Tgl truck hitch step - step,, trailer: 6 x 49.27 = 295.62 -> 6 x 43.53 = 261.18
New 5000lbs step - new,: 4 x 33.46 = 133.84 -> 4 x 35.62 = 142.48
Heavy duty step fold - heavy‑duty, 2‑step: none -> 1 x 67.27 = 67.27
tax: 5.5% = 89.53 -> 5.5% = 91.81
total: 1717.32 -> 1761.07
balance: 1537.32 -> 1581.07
....
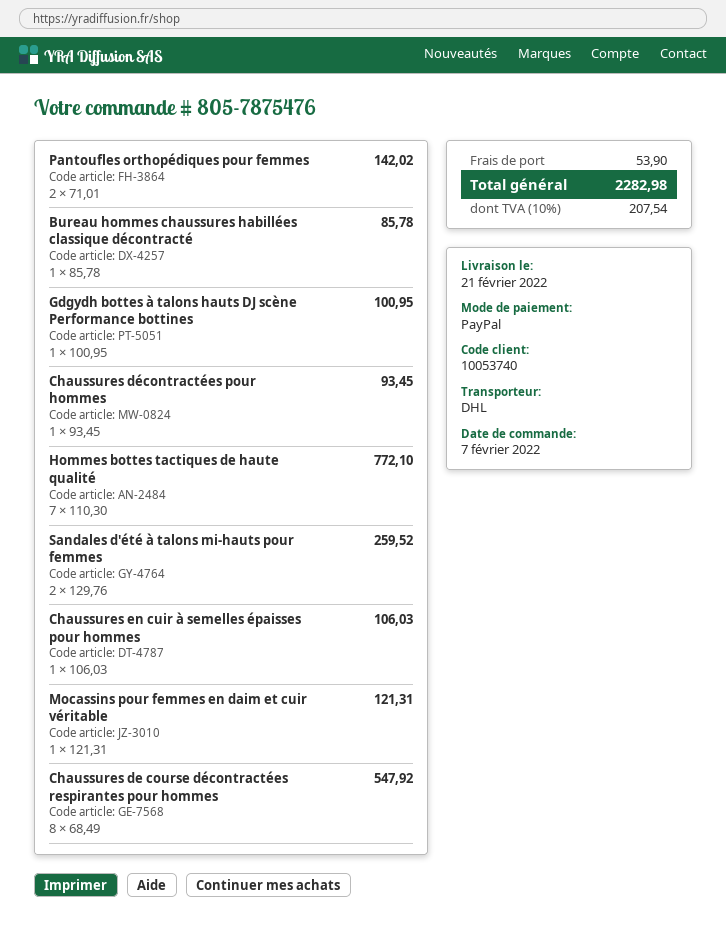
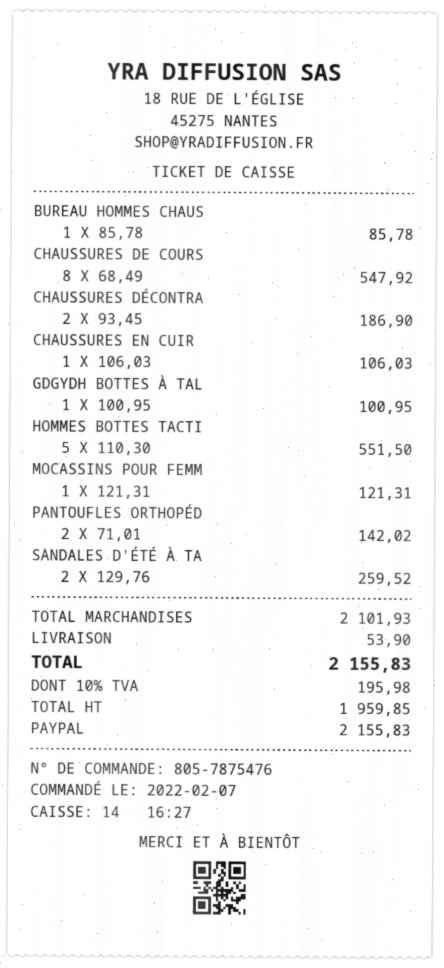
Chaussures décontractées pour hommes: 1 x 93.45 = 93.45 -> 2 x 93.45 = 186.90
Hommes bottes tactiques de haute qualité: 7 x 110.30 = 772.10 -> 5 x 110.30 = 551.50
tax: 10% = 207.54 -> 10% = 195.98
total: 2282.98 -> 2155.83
....
What the task requires. What must be returned is a bare number, the count of lines in the entries holding the string "total".

Result for this exercise. 2